The C++ standard guarantees that the members of a class or struct appear in memory in the same order as they are declared.
Nonstatic data members of a (non-union) class with the same access control are allocated so that later members have higher addresses within a class object. The order of allocation of non-static data members with different access control is unspecified. Implementation alignment requirements might cause two adjacent members not to be allocated immediately after each other; so might requirements for space for managing virtual functions and virtual base classes.
Table of Contents
Alignment & Padding
The last sentence from the Standard’s quote is interesting: even though members appear in the same order, they don’t have to be allocated next to each other because of data alignment. Remember that a CPU reads data one word at a time, e.g. 32 bits or 4 bytes for x86.

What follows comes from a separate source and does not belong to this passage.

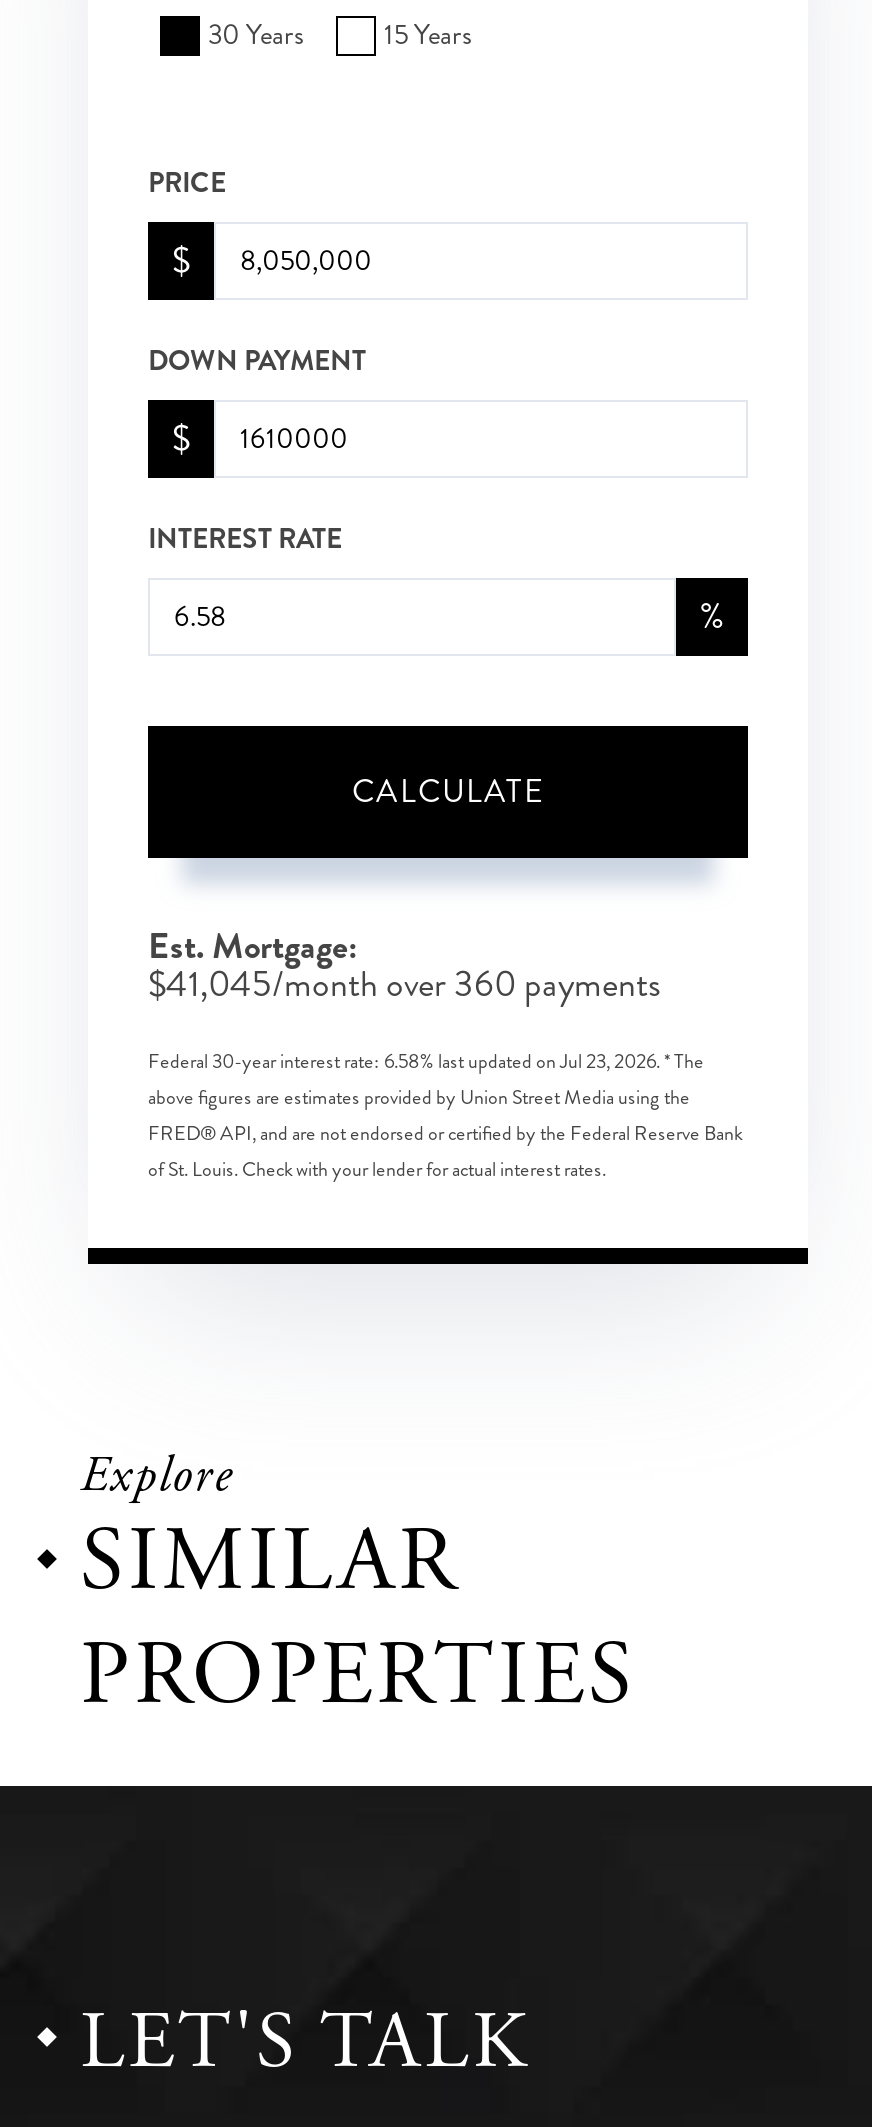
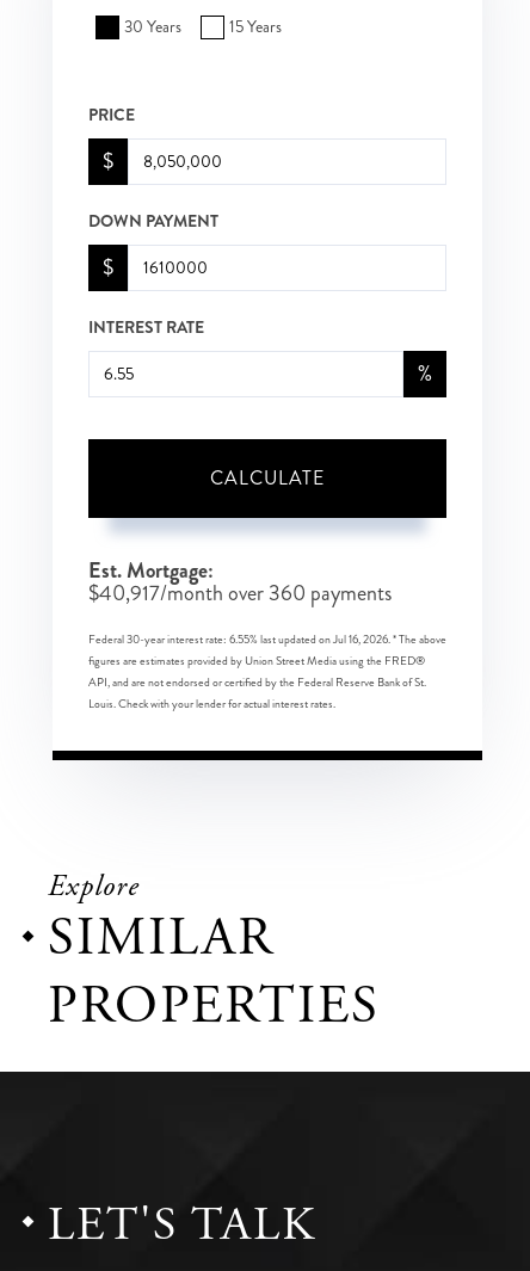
[148,958,660,1010] $41,045/month over 360 payments -> [88,577,392,609] $40,917/month over 360 payments
[148,1048,742,1184] Federal 30-year interest rate: 6.58% last updated on Jul 23, 2026. * The | above figures are estimates provided by Union Street Media using the | FRED® API, and are not endorsed or certified by the Federal Reserve Bank | of St. Louis. Check with your lender for actual interest rates. -> [88,631,446,712] Federal 30-year interest rate: 6.55% last updated on Jul 16, 2026. * The above | figures are estimates provided by Union Street Media using the FRED® | API, and are not endorsed or certified by the Federal Reserve Bank of St. | Louis. Check with your lender for actual interest rates.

Consider what happens when you have a 4 bytes of data. If the data is aligned, the CPU can read it from a singel address in a single word. However, if it’s not aligned, by definition the data is spread across two words. If the architecture already supports reading unaligned data and doesn’t just crash, it certainly comes at a penalty. The x86 architecture can deal with unaligned data, but doing so requires the CPU to read from two addresses, each containing part of the data. Even for this simplistic example, reading unaligned data takes twice as long, and it only gets worse when you consider writes and take into account caching. Either way, unaligned data is undefined behavior and should be avoided[^1].
When aligned, padding is added to make sure that data begins on a word boundary. Take for example a struct[^2] containing a char
(1 byte), an integer (commonly 4 bytes), and a short (commonly 2 bytes).
struct S {
char c;
int i;
short s;
};
We can expect 3 bytes of padding after the char
to make the next integer aligned, and another 2 bytes after the short
to make the struct aligned[^3]. Assuming c
, i
and s
represent the bytes of their respective members, this looks something like this in memory:
0x00 c000
0x04 iiii
0x08 ss00
The total size of the struct will therefore be 5 bytes of padding in addition to the 7 bytes of actual data, totaling 12 bytes.
We can save 4 bytes or one third of the total size by simply reordering the members from large to small. That might not sound like much, but if you have an array with a few thousand of these structs, the savings quickly add up.
struct S {
int i;
short s;
char c;
};
0x00 iiii
0x04 ssc0
You can validate the struct size yourself with the sizeof
operator. If the architecture of your computer matches mine, you will see the same result of 12 bytes and 8 bytes respectively.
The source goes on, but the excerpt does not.